AT WORK: Sharpe in her St Peters studio. Picture: Geoff Jones

AT WORK: Sharpe in her St Peters studio. Picture: Geoff Jones

Returned artworks from a just finished joint exhibition at Bathurst Regional Art Gallery with photographer Steven Cavanagh are in boxes, ready to be unpacked. She has also just wound up an exhibition in Melbourne, Pandora's Box, the latest of more than 70 solo shows she has held in Australia and internationally during her four decades-long career.

And there have been Archibald Prize goings-on: she attended the announcement of the winner of the prize's 100th instalment - among the finalists was a portrait of Sharpe by her friend Dagmar Cyrulla - as well as the opening of the Salon des Refuses exhibition for which Sharpe's own 2021 entry was selected and is in the running for the People's Choice Award, to be announced on September 23.

"I'm always doing a hell of a lot and I am pleased; I am lucky that I am always doing lots of different things at the same time, some of them immediate and others bubbling away in the background."

It is more than a first-world problem to complain about not being able to go to Paris. But I do miss it, I am a very restless person, and I am obsessed with travel. Absolutely obsessed.

At this time of year, Sharpe and Ollis would in normal times just as likely be in Paris, where they spend about a third of a typical year living and working in their Montmartre apartment. They were about to head there as COVID-19 breached Australian shores last year. A month in Sicily was also booked, as well as a joint exhibition of the couple's work in Shanghai, now on hold.

But Sharpe, warm and welcoming in paint-splattered jumper and jeans, offering tea and Chinese wafer chocolates out of an embossed red tin, is in no way having a whinge.

"It is more than a first-world problem to complain about not being able to go to Paris," she says, hyper aware of those in Australia who have lost jobs and can't afford their rent due to COVID-19.

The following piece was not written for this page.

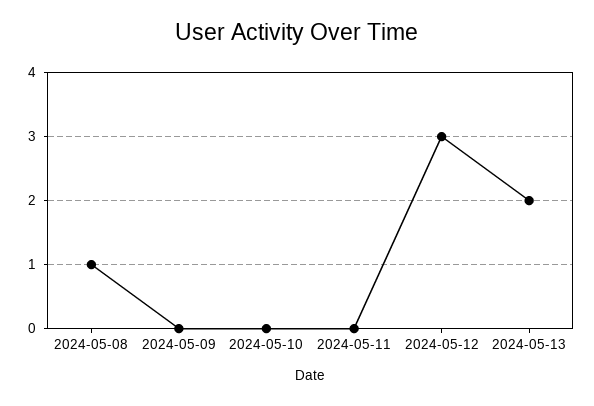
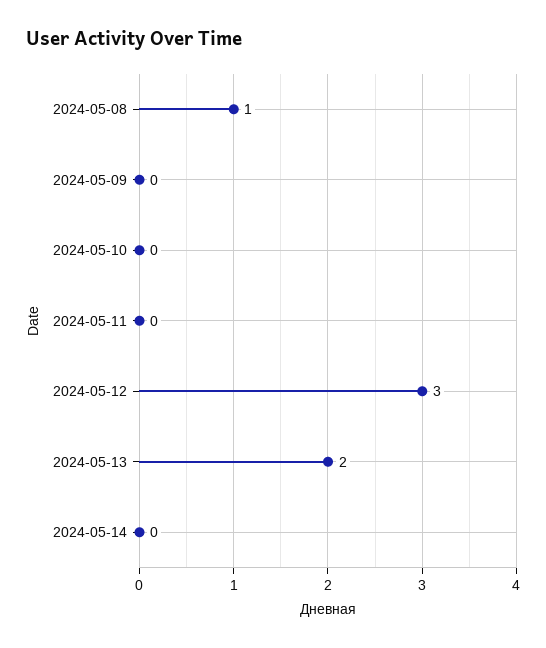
2024-05-14: none -> 0

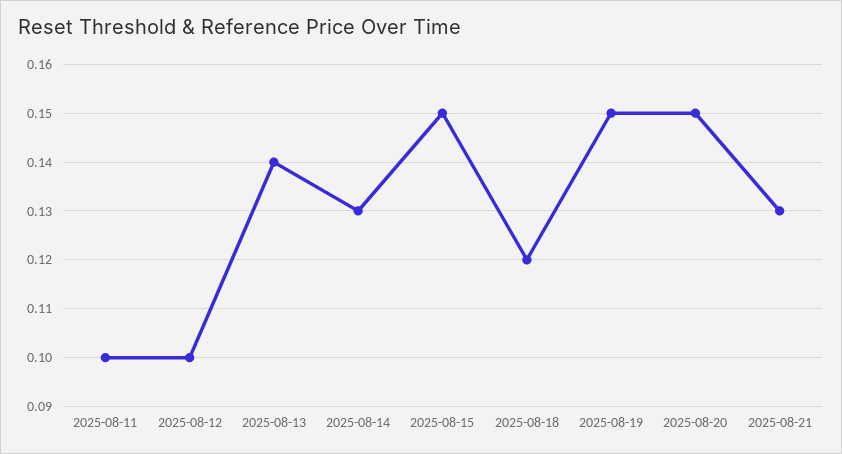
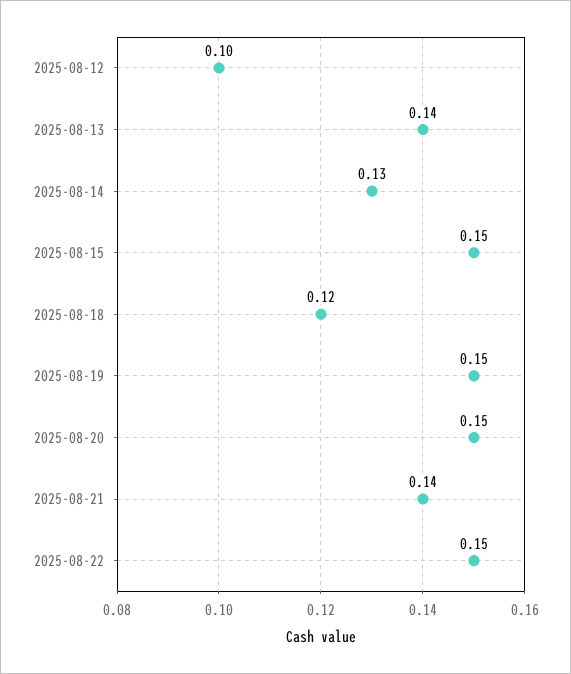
2025-08-11: 0.1 -> none
2025-08-21: 0.13 -> 0.14
2025-08-22: none -> 0.15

GODDESS: Sharpe with her 1996 Achibald-winning self-portrait Diana of Erskineville at the opening of the Archie 100 exhibition, which will tour the country.

GODDESS: Sharpe with her 1996 Achibald-winning self-portrait Diana of Erskineville at the opening of the Archie 100 exhibition, which will tour the country.

"But I do miss it, I am a very restless person, and I am obsessed with travel. Absolutely obsessed."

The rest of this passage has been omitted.